▶ **Exercise objective**:
Pictures in the data below are not part of the copy; transcribe everything else exactly.

▶ **Extracted records**:

/---

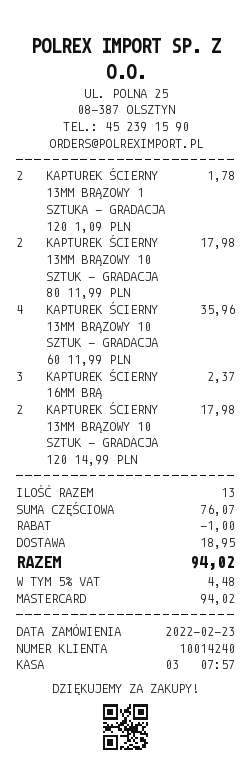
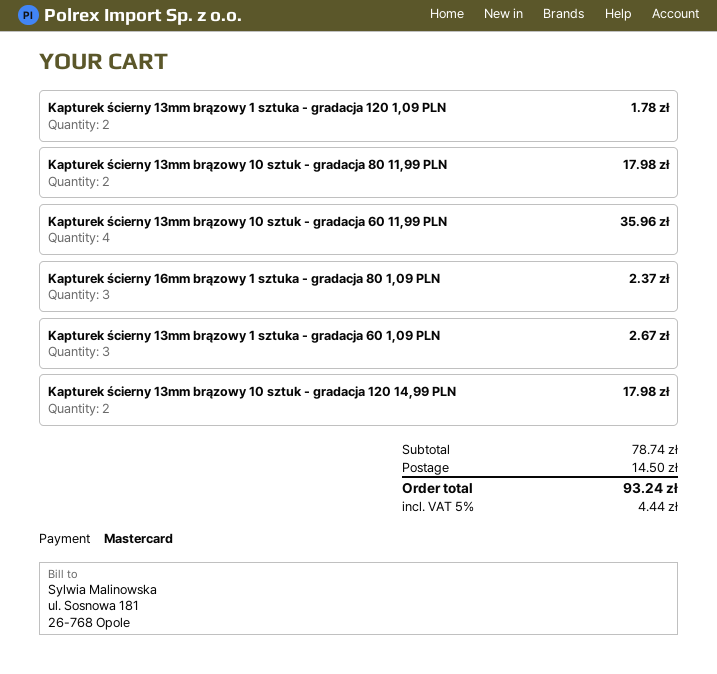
Kapturek ścierny 13mm brązowy 1 sztuka - gradacja 60 1,09 PLN: none -> 3 for 2.67
subtotal: 76.07 -> 78.74
discount: 1.00 -> none
shipping: 18.95 -> 14.50
tax: 5% = 4.48 -> 5% = 4.44
total: 94.02 -> 93.24

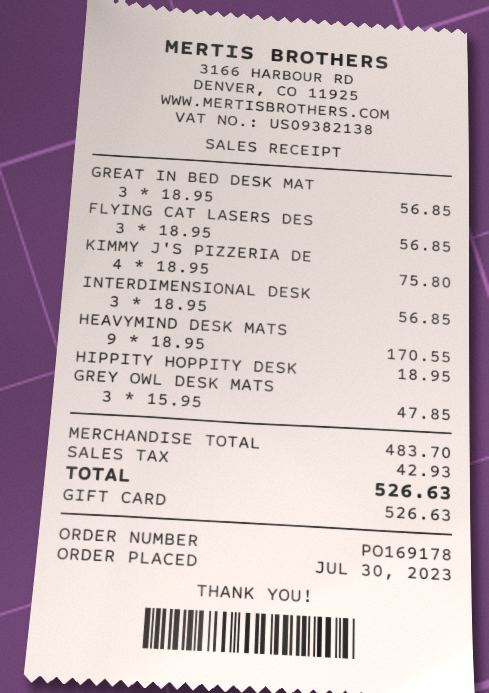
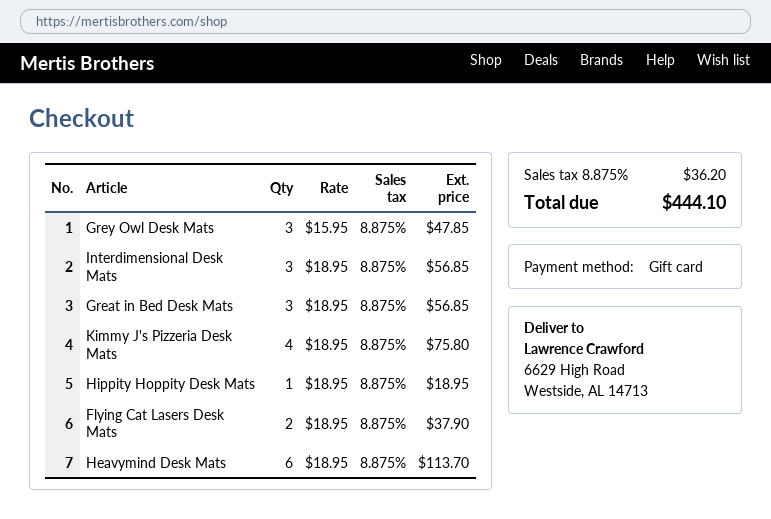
FLYING CAT LASERS DES: 3 x 18.95 = 56.85 -> 2 x 18.95 = 37.90
HEAVYMIND DESK MATS: 9 x 18.95 = 170.55 -> 6 x 18.95 = 113.70
tax: 42.93 -> 36.20
total: 526.63 -> 444.10

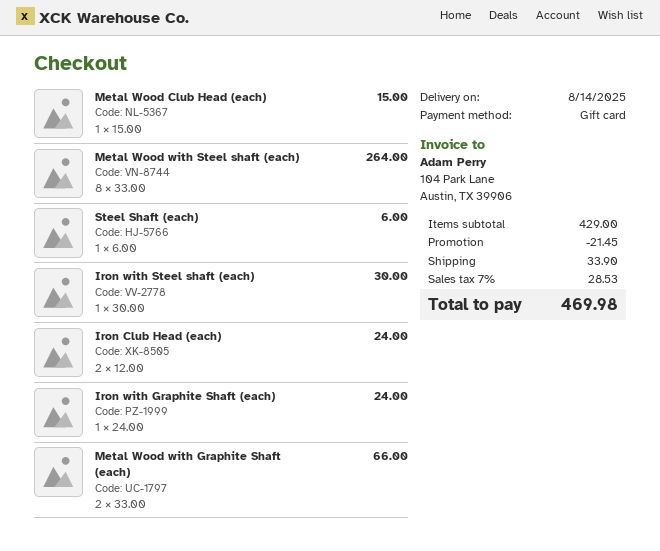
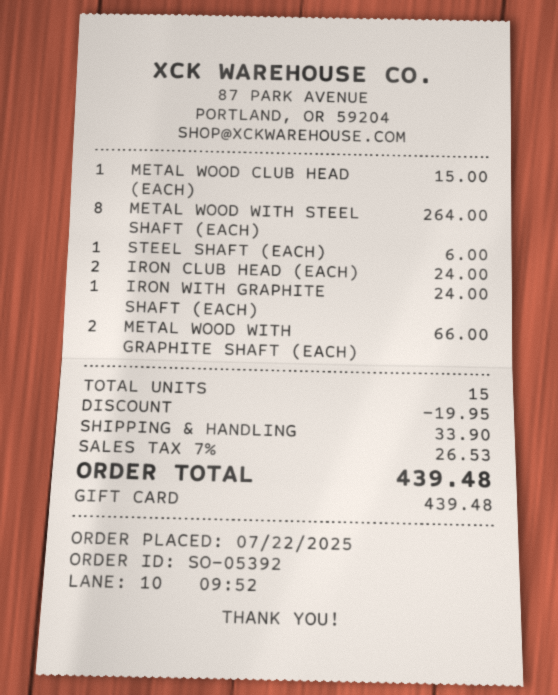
Iron with Steel shaft (each): 1 for 30.00 -> none
discount: 21.45 -> 19.95
tax: 7% = 28.53 -> 7% = 26.53
total: 469.98 -> 439.48

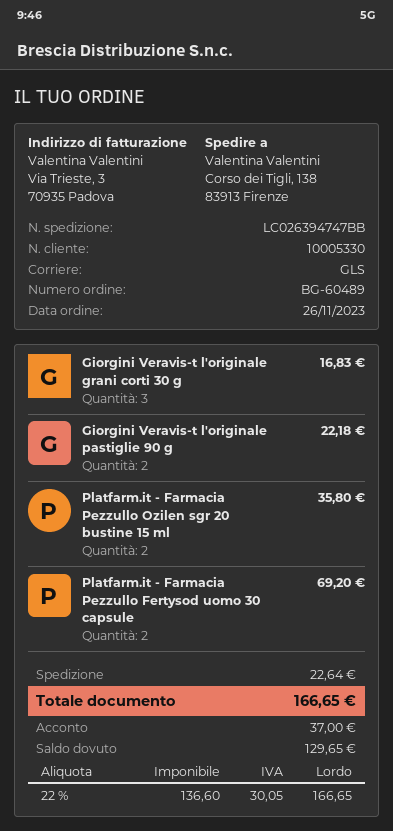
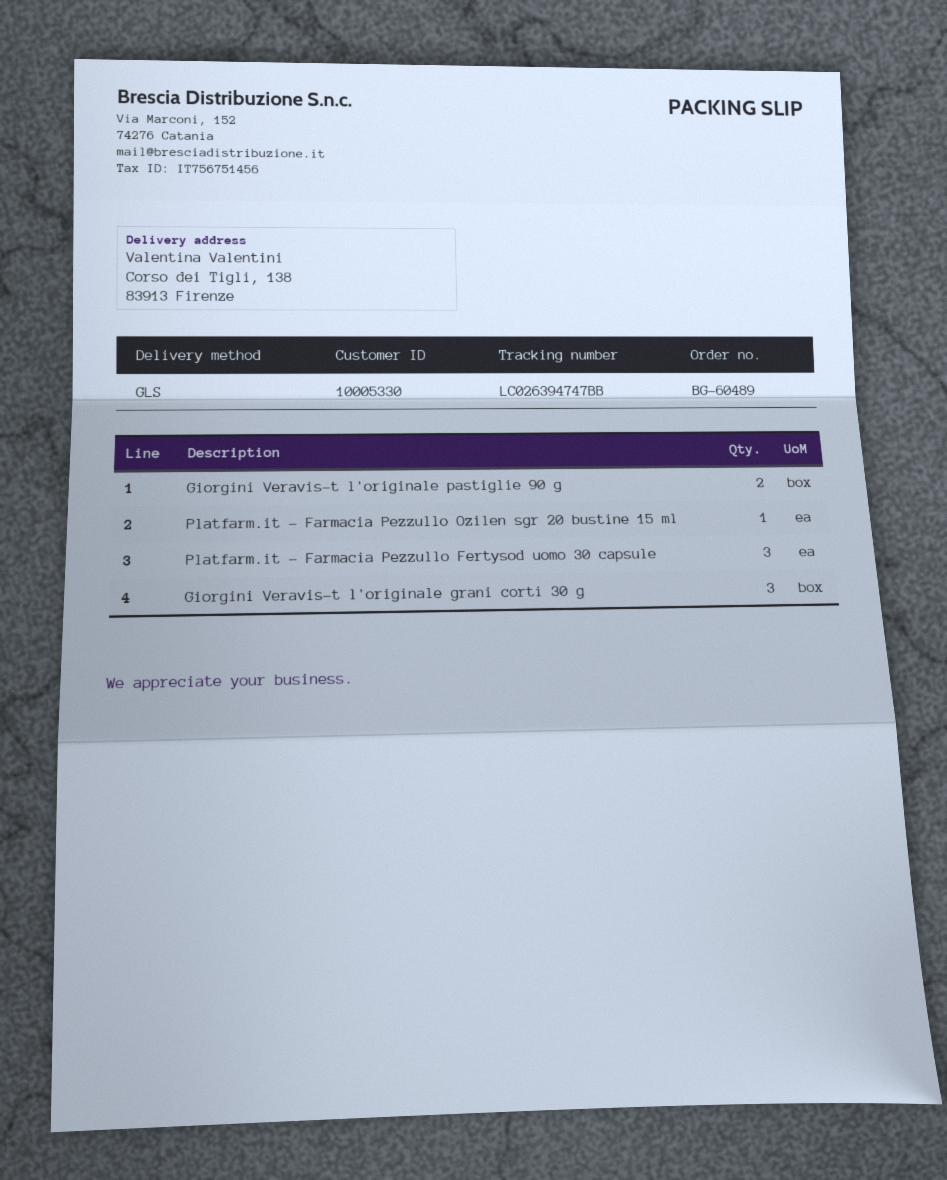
Platfarm.it - Farmacia Pezzullo Ozilen sgr 20 bustine 15 ml: 2 -> 1
Platfarm.it - Farmacia Pezzullo Fertysod uomo 30 capsule: 2 -> 3

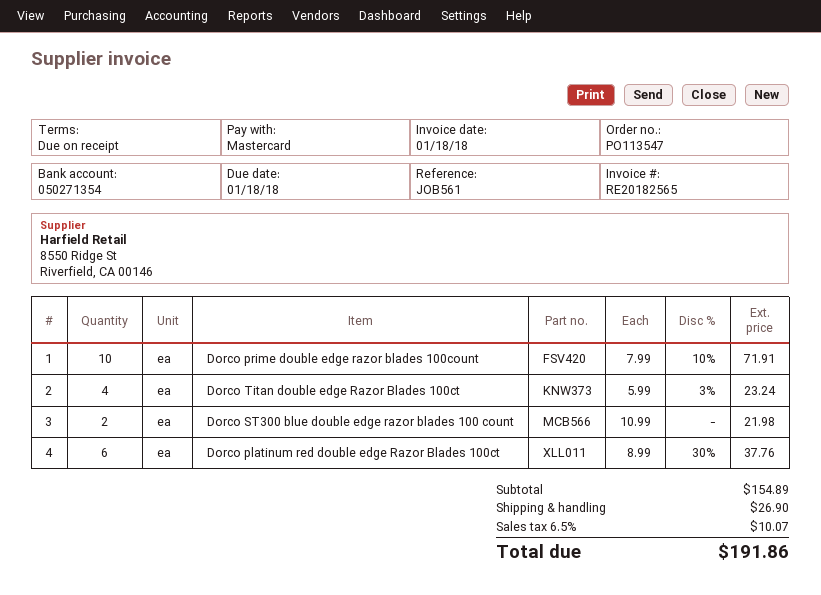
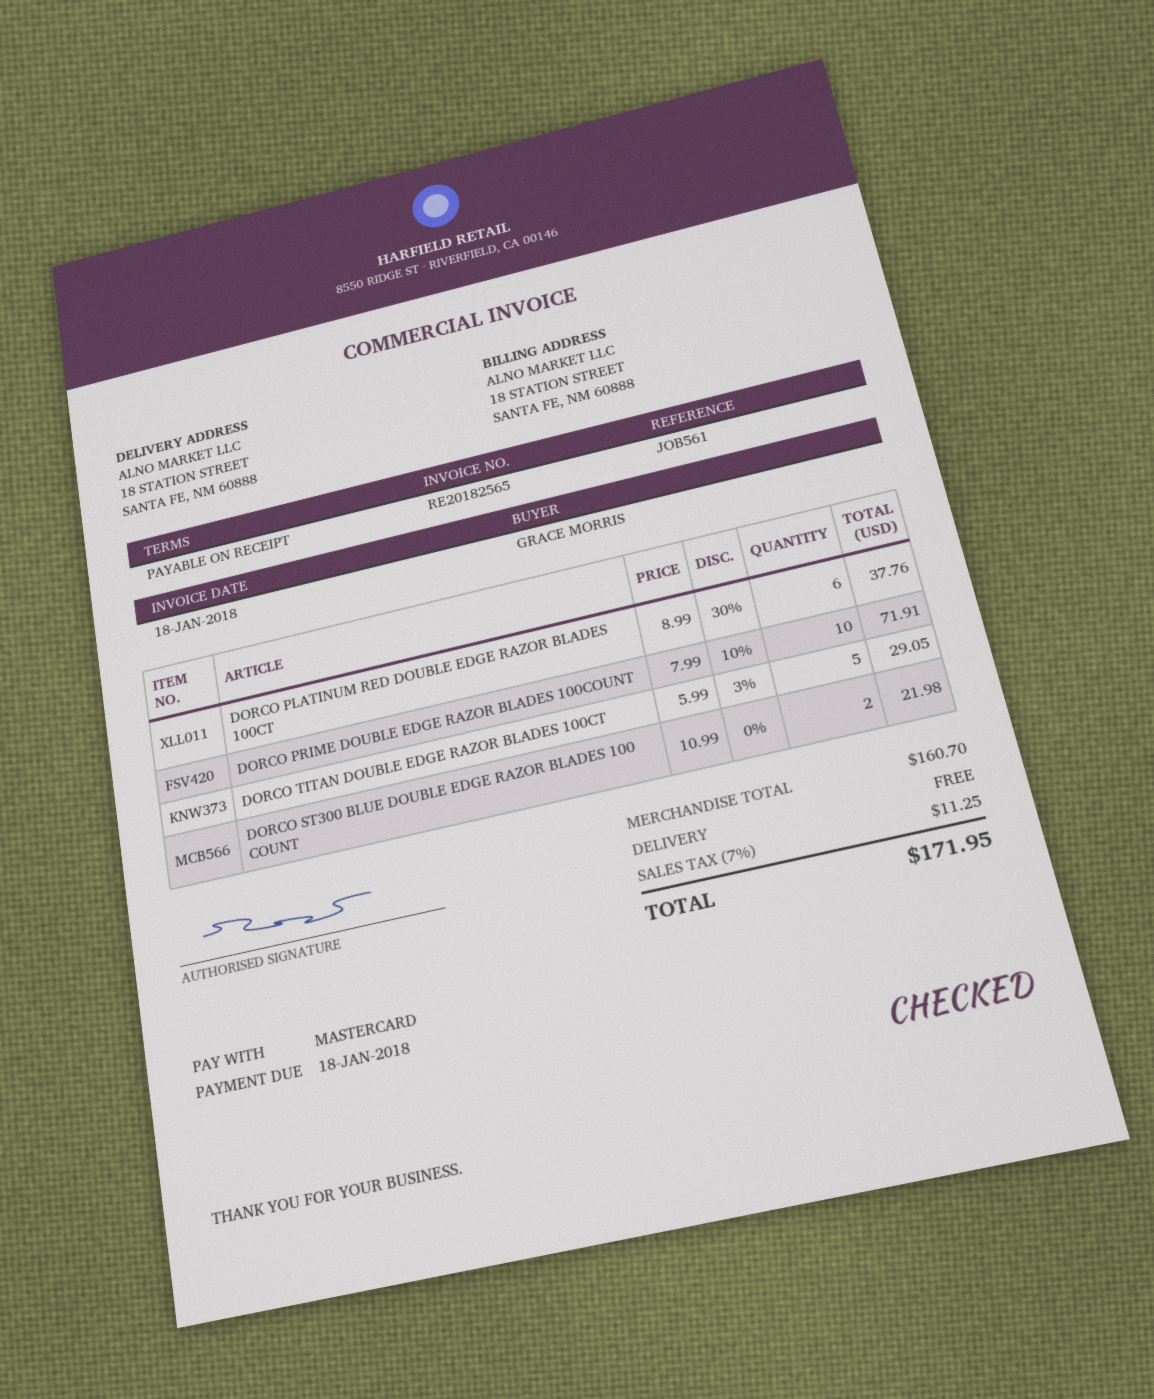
Dorco Titan double edge Razor Blades 100ct: 4 x 5.99 - 3% = 23.24 -> 5 x 5.99 - 3% = 29.05
subtotal: 154.89 -> 160.70
shipping: 26.90 -> 0.00
tax: 6.5% = 10.07 -> 7% = 11.25
total: 191.86 -> 171.95

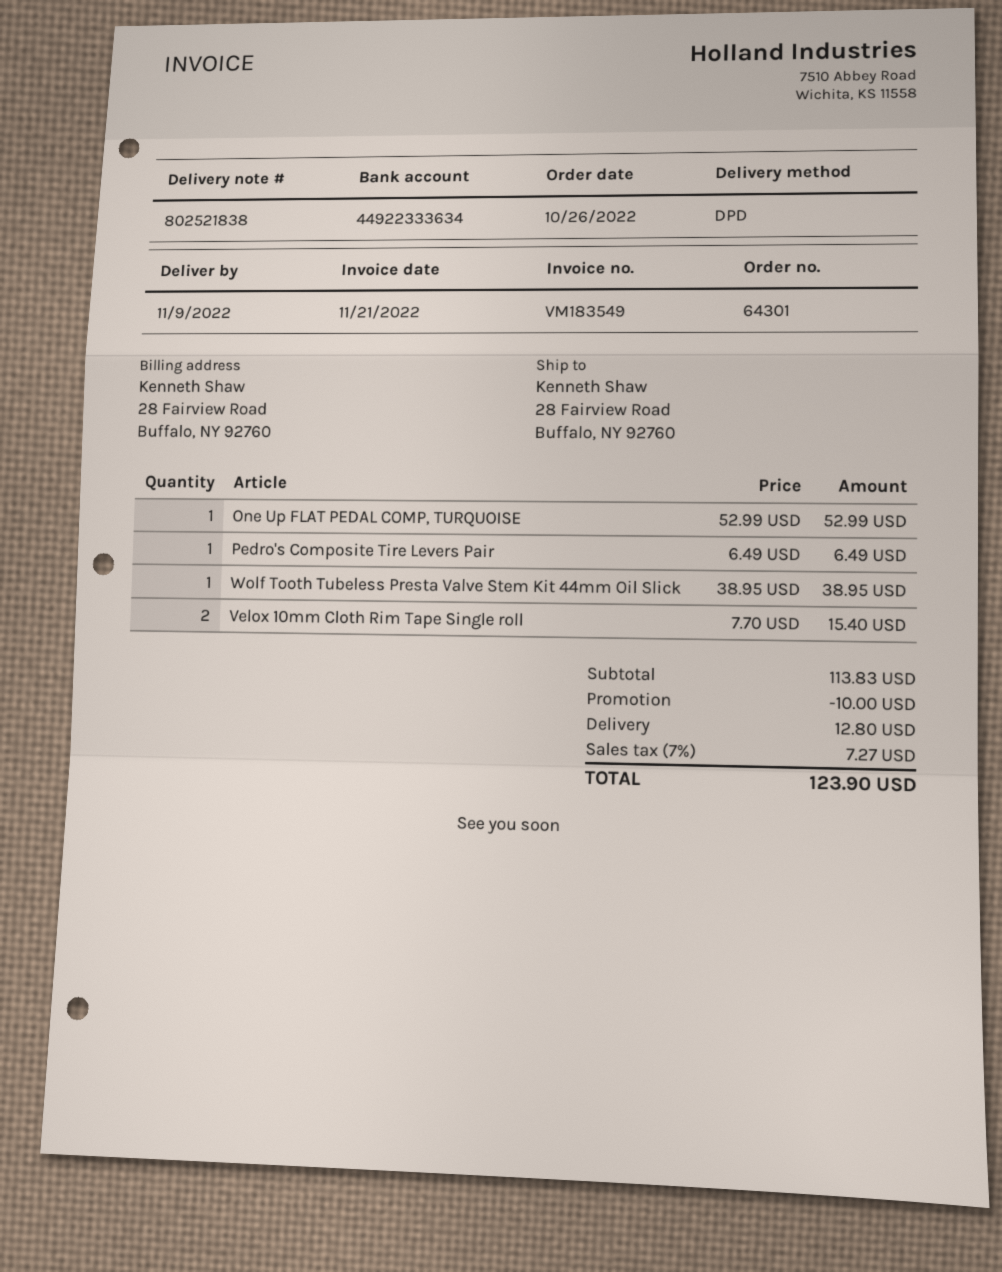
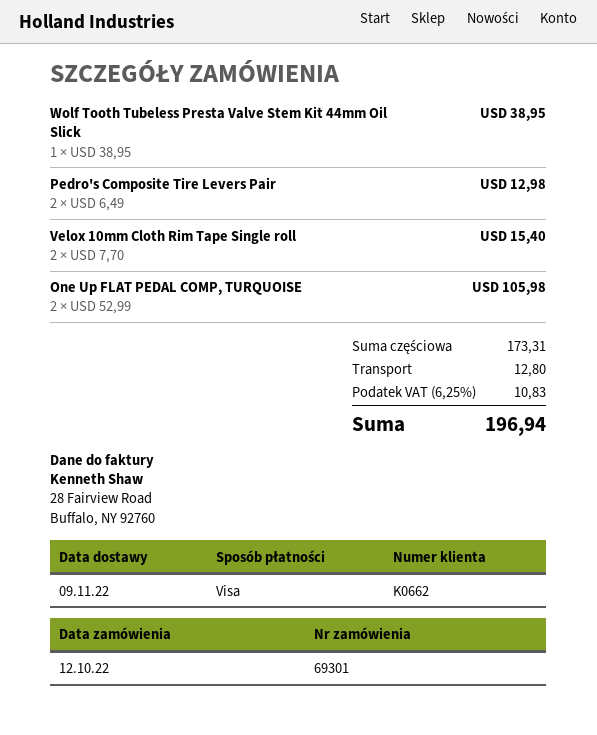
order number: 64301 -> 69301
order date: 2022-10-26 -> 2022-10-12
One Up FLAT PEDAL COMP, TURQUOISE: 1 x 52.99 = 52.99 -> 2 x 52.99 = 105.98
Pedro's Composite Tire Levers Pair: 1 x 6.49 = 6.49 -> 2 x 6.49 = 12.98
subtotal: 113.83 -> 173.31
discount: 10.00 -> none
tax: 7% = 7.27 -> 6.25% = 10.83
total: 123.90 -> 196.94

\---

▶ **Answer to this problem**:
Kapturek ścierny 13mm brązowy 1 sztuka - gradacja 60 1,09 PLN: none -> 3 for 2.67
subtotal: 76.07 -> 78.74
discount: 1.00 -> none
shipping: 18.95 -> 14.50
tax: 5% = 4.48 -> 5% = 4.44
total: 94.02 -> 93.24

FLYING CAT LASERS DES: 3 x 18.95 = 56.85 -> 2 x 18.95 = 37.90
HEAVYMIND DESK MATS: 9 x 18.95 = 170.55 -> 6 x 18.95 = 113.70
tax: 42.93 -> 36.20
total: 526.63 -> 444.10

Iron with Steel shaft (each): 1 for 30.00 -> none
discount: 21.45 -> 19.95
tax: 7% = 28.53 -> 7% = 26.53
total: 469.98 -> 439.48

Platfarm.it - Farmacia Pezzullo Ozilen sgr 20 bustine 15 ml: 2 -> 1
Platfarm.it - Farmacia Pezzullo Fertysod uomo 30 capsule: 2 -> 3

Dorco Titan double edge Razor Blades 100ct: 4 x 5.99 - 3% = 23.24 -> 5 x 5.99 - 3% = 29.05
subtotal: 154.89 -> 160.70
shipping: 26.90 -> 0.00
tax: 6.5% = 10.07 -> 7% = 11.25
total: 191.86 -> 171.95

order number: 64301 -> 69301
order date: 2022-10-26 -> 2022-10-12
One Up FLAT PEDAL COMP, TURQUOISE: 1 x 52.99 = 52.99 -> 2 x 52.99 = 105.98
Pedro's Composite Tire Levers Pair: 1 x 6.49 = 6.49 -> 2 x 6.49 = 12.98
subtotal: 113.83 -> 173.31
discount: 10.00 -> none
tax: 7% = 7.27 -> 6.25% = 10.83
total: 123.90 -> 196.94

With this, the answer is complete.